• [What you have to do] Your task is to copy the records that follow exactly, minus any images.

• [Records for this exercise]
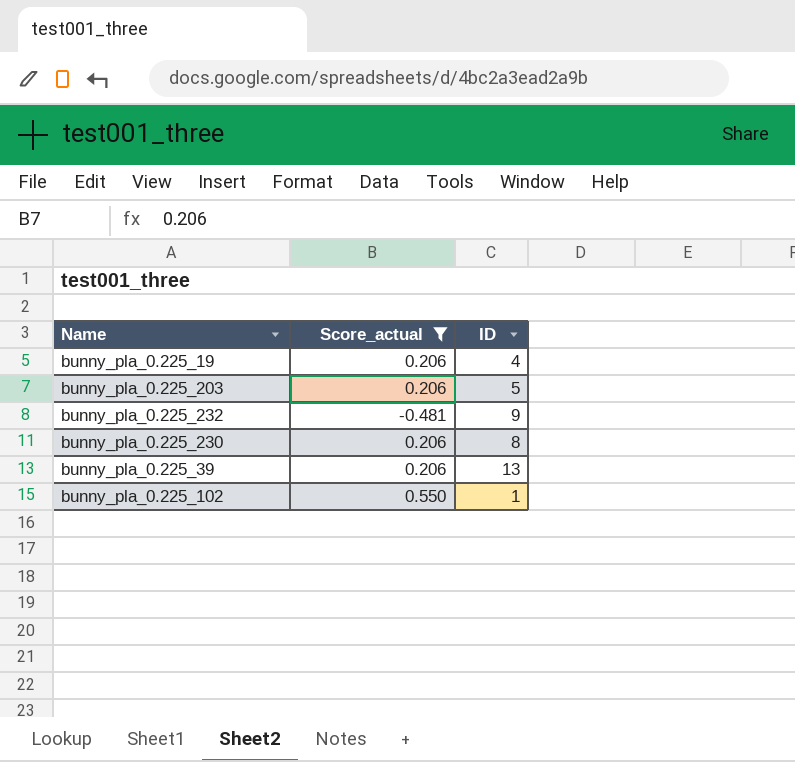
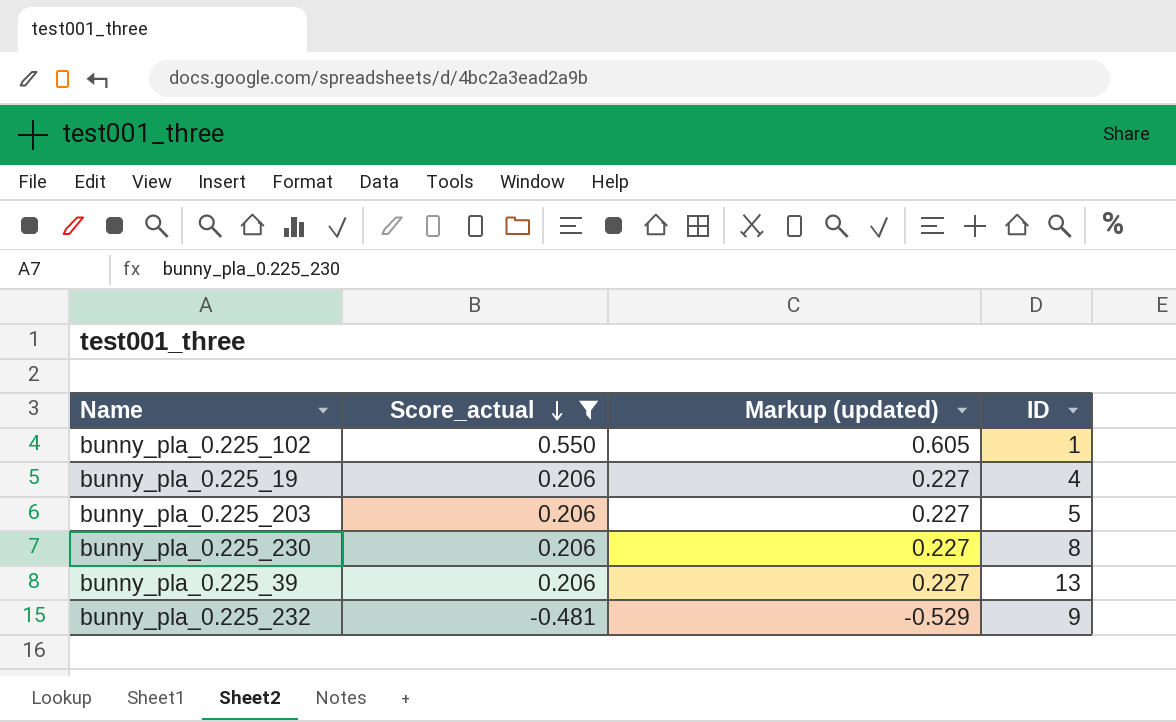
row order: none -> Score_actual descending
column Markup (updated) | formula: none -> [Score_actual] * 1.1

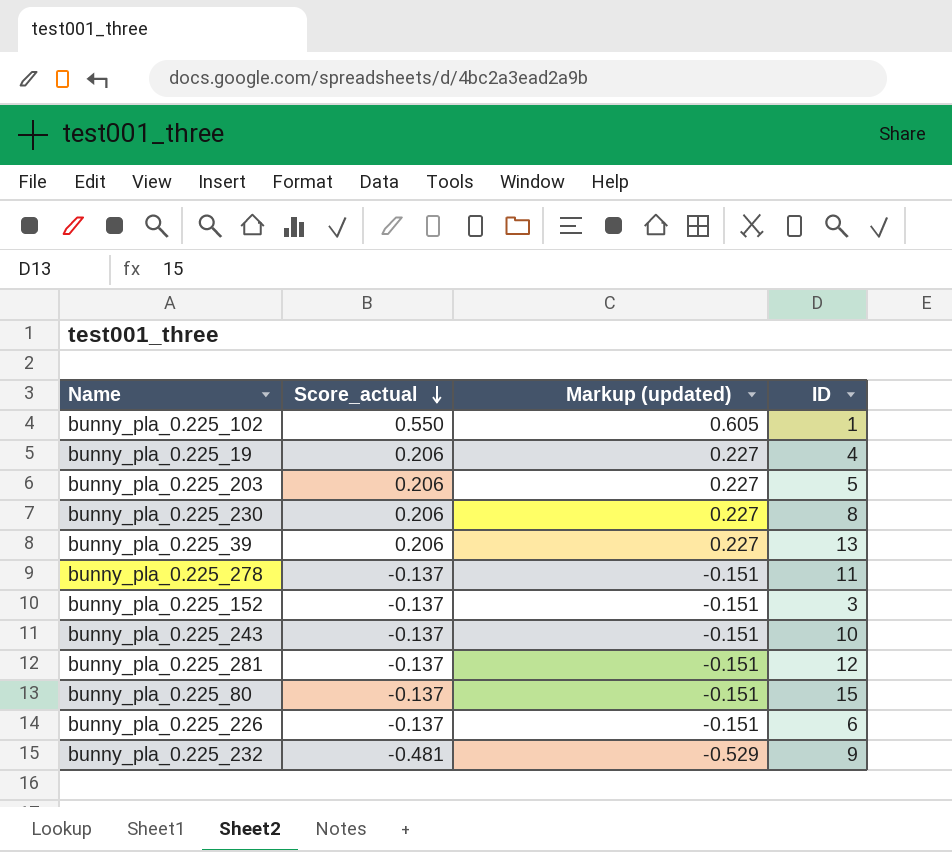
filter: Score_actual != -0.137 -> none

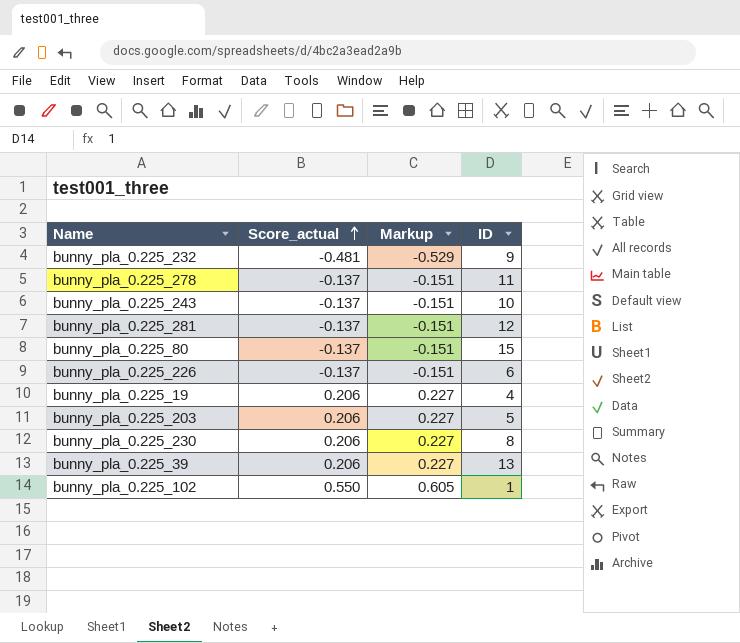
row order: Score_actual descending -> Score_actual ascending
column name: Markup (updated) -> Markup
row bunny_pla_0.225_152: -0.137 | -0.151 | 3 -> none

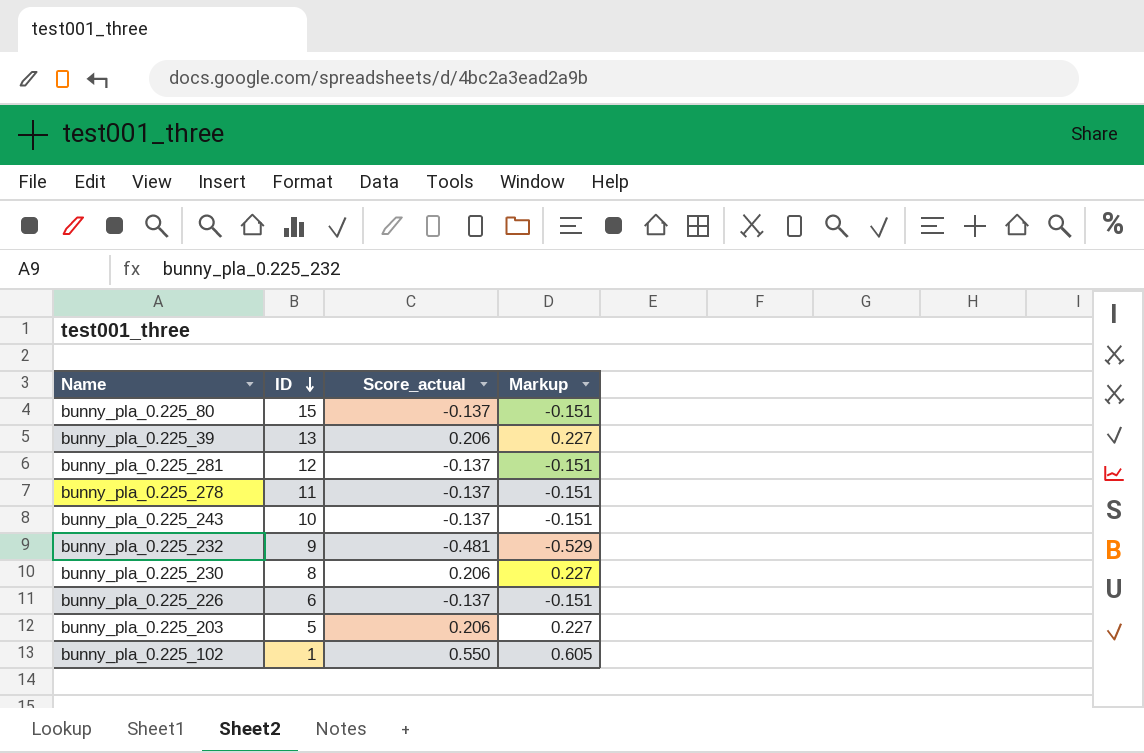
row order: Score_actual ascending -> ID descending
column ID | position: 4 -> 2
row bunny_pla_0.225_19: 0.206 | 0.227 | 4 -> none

• [Solution]
row order: none -> Score_actual descending
column Markup (updated) | formula: none -> [Score_actual] * 1.1

filter: Score_actual != -0.137 -> none

row order: Score_actual descending -> Score_actual ascending
column name: Markup (updated) -> Markup
row bunny_pla_0.225_152: -0.137 | -0.151 | 3 -> none

row order: Score_actual ascending -> ID descending
column ID | position: 4 -> 2
row bunny_pla_0.225_19: 0.206 | 0.227 | 4 -> none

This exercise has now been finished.